[The task] Give the data again word for word; drop the pictures.

[Listed records]
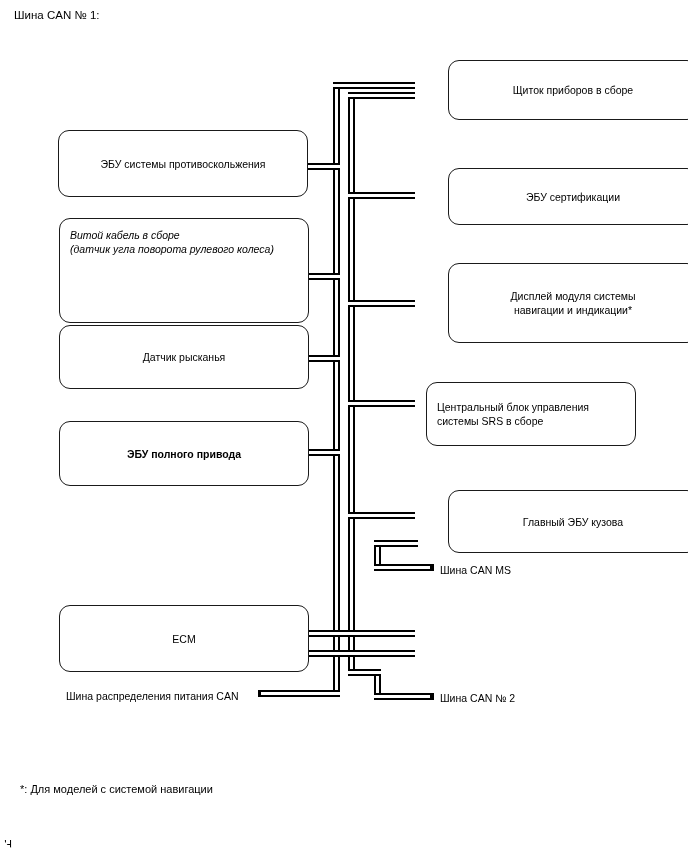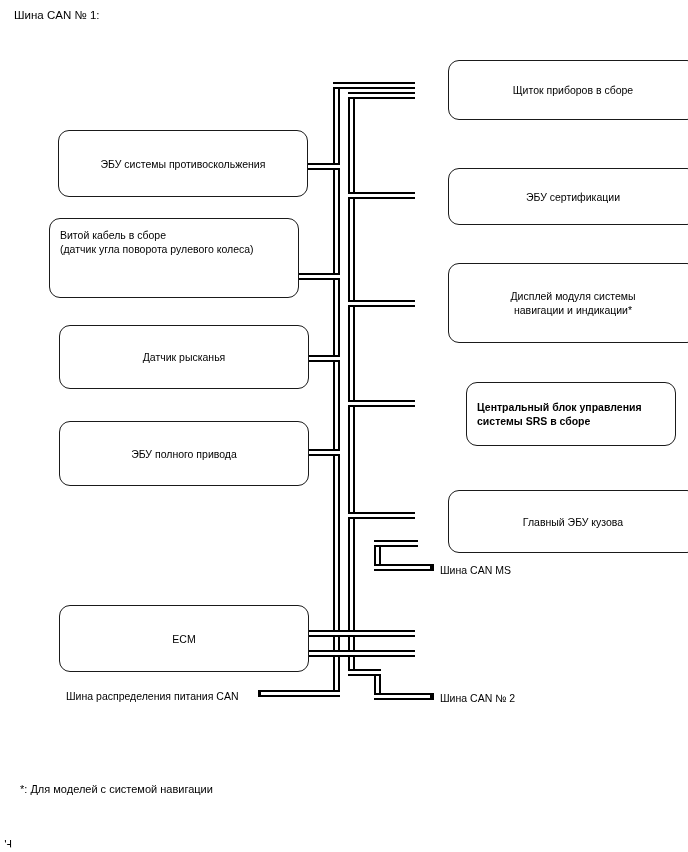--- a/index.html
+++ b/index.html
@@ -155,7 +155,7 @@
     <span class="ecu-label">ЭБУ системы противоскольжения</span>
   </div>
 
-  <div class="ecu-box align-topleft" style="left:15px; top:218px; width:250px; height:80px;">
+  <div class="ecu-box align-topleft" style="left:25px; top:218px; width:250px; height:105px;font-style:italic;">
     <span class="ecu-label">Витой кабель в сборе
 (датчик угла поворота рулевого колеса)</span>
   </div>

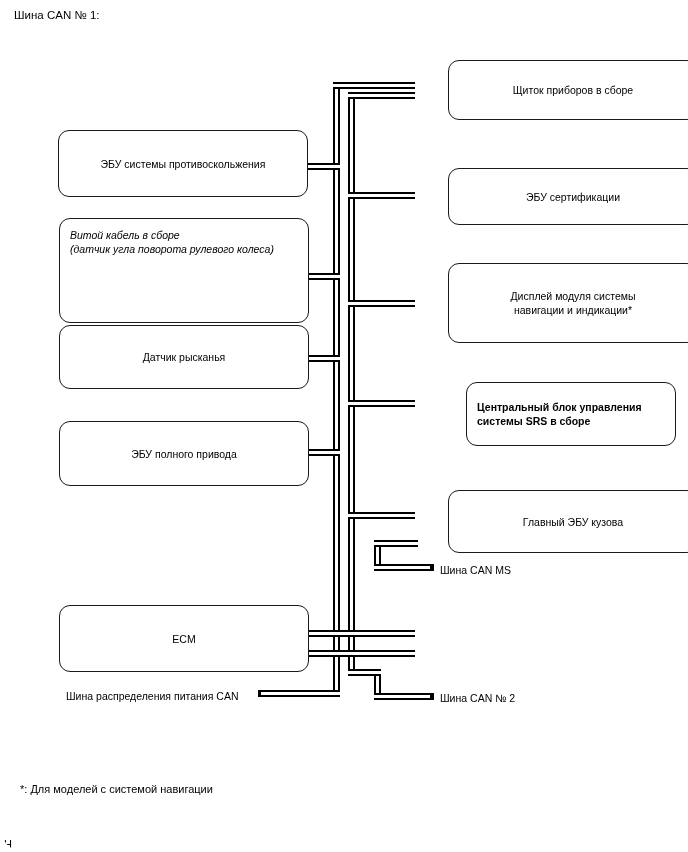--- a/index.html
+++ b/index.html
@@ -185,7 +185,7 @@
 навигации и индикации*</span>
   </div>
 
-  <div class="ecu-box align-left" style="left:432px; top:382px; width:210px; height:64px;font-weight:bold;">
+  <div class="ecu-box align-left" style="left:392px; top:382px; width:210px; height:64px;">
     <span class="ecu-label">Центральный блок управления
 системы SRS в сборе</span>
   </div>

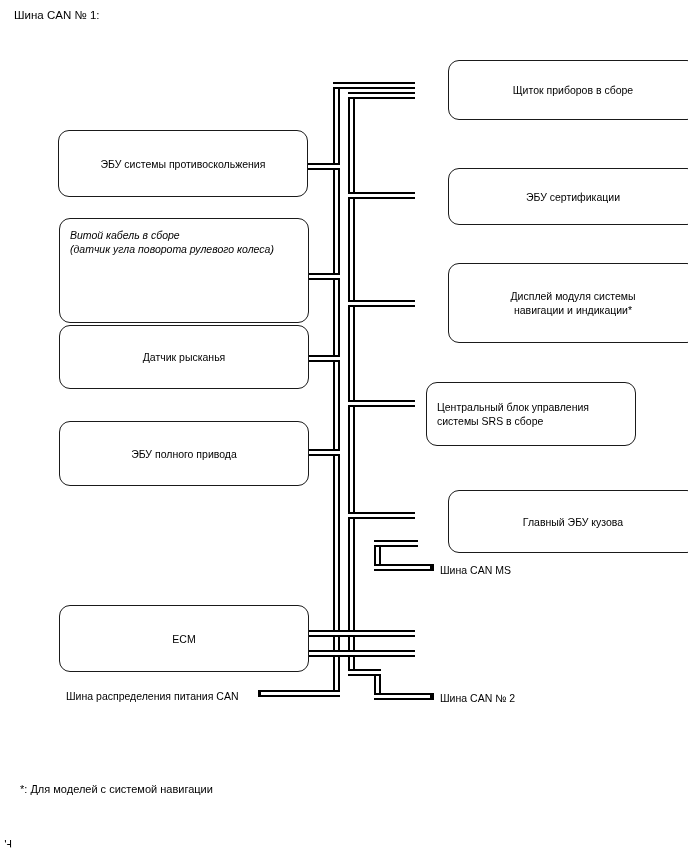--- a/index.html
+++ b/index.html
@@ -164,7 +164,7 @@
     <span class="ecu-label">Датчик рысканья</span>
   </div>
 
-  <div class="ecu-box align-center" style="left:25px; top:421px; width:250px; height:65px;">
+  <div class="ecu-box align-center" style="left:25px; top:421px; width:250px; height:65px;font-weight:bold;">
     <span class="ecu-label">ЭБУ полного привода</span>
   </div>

[Reply]
--- a/index.html
+++ b/index.html
@@ -155,7 +155,7 @@
     <span class="ecu-label">ЭБУ системы противоскольжения</span>
   </div>
 
-  <div class="ecu-box align-topleft" style="left:15px; top:218px; width:250px; height:80px;">
+  <div class="ecu-box align-topleft" style="left:25px; top:218px; width:250px; height:105px;font-style:italic;">
     <span class="ecu-label">Витой кабель в сборе
 (датчик угла поворота рулевого колеса)</span>
   </div>

--- a/index.html
+++ b/index.html
@@ -185,7 +185,7 @@
 навигации и индикации*</span>
   </div>
 
-  <div class="ecu-box align-left" style="left:432px; top:382px; width:210px; height:64px;font-weight:bold;">
+  <div class="ecu-box align-left" style="left:392px; top:382px; width:210px; height:64px;">
     <span class="ecu-label">Центральный блок управления
 системы SRS в сборе</span>
   </div>

--- a/index.html
+++ b/index.html
@@ -164,7 +164,7 @@
     <span class="ecu-label">Датчик рысканья</span>
   </div>
 
-  <div class="ecu-box align-center" style="left:25px; top:421px; width:250px; height:65px;">
+  <div class="ecu-box align-center" style="left:25px; top:421px; width:250px; height:65px;font-weight:bold;">
     <span class="ecu-label">ЭБУ полного привода</span>
   </div>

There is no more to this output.